■ **Task statement**
Report every line below that has the string "NIPS" in it.

Modification records:
[Start of section]
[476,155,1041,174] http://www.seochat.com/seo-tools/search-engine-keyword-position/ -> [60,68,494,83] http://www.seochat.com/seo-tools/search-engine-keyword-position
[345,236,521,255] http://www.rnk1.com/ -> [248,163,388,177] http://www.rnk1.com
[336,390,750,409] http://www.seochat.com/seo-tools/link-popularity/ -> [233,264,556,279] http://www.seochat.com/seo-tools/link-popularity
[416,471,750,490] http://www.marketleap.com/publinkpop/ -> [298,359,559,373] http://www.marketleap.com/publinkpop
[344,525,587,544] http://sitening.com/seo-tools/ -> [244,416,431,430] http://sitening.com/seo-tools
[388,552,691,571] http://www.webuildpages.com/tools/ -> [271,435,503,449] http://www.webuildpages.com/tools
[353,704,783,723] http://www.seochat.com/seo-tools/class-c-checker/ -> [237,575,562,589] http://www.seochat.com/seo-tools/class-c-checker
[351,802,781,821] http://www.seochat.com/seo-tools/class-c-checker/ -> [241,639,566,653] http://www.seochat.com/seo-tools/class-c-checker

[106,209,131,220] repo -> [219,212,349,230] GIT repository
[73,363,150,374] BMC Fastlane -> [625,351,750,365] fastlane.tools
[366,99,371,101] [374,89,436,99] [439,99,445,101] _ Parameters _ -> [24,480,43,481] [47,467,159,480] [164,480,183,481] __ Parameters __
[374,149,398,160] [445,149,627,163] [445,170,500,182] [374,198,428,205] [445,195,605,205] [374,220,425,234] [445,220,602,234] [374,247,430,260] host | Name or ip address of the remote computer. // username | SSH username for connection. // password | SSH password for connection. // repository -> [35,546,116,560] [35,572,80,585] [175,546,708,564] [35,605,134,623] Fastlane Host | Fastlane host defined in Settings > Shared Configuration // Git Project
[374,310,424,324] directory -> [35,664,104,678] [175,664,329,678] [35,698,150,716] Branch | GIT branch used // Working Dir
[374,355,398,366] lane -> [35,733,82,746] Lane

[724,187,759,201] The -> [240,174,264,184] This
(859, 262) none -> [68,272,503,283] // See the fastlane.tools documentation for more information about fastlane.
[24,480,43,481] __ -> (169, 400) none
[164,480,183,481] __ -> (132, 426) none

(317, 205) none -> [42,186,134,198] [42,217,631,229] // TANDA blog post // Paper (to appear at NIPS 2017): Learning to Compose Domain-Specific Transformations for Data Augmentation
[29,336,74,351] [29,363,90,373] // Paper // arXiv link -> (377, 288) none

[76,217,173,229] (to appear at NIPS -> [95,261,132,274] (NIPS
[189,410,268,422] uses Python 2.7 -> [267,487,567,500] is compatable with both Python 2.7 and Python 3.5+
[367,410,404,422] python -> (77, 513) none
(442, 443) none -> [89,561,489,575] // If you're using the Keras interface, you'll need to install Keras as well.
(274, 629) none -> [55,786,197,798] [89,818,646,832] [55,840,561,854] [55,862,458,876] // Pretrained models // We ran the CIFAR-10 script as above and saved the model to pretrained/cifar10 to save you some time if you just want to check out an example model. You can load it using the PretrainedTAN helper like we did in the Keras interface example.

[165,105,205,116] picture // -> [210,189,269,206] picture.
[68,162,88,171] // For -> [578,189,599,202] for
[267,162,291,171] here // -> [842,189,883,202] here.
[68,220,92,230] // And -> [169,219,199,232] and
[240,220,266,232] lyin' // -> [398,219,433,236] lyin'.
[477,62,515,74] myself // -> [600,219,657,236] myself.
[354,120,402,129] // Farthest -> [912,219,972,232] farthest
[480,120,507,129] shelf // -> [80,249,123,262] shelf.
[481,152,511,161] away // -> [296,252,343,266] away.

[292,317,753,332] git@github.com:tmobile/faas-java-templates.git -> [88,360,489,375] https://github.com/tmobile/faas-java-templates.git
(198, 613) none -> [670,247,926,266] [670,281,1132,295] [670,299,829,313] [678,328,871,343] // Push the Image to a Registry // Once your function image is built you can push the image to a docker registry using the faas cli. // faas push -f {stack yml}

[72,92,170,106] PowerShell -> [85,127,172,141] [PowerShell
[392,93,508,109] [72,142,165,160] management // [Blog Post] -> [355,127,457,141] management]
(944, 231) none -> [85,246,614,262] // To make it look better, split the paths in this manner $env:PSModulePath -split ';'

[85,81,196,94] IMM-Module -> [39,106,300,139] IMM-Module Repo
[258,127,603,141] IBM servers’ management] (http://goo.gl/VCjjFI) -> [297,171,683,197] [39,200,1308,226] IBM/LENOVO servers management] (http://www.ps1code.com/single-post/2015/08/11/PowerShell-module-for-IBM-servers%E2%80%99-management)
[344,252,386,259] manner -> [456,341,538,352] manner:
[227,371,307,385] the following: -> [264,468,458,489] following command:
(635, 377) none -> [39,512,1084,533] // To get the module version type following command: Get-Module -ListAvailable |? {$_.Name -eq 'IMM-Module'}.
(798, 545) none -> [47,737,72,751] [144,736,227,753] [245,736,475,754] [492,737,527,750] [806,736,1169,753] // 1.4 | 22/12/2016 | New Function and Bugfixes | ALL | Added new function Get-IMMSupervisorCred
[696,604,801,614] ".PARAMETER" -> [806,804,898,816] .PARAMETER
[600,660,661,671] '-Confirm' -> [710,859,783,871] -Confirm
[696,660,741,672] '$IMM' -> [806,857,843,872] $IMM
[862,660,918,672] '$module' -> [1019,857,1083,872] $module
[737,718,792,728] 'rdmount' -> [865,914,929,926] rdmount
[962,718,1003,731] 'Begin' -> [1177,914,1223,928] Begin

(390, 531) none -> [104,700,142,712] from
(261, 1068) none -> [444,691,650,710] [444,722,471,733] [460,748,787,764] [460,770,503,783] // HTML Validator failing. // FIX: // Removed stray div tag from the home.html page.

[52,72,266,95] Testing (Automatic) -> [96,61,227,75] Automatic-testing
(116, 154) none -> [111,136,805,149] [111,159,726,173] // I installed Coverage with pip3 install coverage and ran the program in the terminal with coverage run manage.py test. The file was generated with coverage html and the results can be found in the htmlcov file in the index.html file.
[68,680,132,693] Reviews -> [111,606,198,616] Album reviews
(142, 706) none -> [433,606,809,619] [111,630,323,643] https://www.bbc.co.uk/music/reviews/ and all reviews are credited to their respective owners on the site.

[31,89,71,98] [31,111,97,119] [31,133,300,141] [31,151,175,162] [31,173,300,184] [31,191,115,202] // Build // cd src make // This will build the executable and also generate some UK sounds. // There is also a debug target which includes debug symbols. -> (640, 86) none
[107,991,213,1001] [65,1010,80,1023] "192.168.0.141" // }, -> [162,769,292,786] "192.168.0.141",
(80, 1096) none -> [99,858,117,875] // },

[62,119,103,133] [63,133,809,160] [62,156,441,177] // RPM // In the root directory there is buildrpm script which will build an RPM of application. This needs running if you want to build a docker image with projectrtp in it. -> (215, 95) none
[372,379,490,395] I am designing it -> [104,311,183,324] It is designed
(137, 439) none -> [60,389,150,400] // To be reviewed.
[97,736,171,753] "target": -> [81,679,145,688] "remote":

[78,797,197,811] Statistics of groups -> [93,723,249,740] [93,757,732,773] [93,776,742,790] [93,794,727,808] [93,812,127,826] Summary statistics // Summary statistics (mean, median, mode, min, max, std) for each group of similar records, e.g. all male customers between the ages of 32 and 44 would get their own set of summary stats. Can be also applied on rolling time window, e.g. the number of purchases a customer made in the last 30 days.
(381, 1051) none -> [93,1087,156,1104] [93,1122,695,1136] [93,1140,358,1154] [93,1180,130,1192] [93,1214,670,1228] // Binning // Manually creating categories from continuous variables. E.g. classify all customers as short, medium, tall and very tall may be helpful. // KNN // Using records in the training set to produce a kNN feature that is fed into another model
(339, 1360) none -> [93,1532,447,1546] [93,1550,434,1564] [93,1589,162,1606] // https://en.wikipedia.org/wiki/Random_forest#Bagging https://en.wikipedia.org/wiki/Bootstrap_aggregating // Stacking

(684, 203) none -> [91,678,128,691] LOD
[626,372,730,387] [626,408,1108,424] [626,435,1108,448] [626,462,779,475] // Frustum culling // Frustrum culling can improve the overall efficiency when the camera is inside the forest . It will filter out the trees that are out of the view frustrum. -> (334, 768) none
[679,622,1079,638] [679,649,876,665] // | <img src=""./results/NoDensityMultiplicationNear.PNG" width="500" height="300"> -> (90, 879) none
[End of section]
■ **Exercise solution**
(317, 205) none -> [42,186,134,198] [42,217,631,229] // TANDA blog post // Paper (to appear at NIPS 2017): Learning to Compose Domain-Specific Transformations for Data Augmentation
[76,217,173,229] (to appear at NIPS -> [95,261,132,274] (NIPS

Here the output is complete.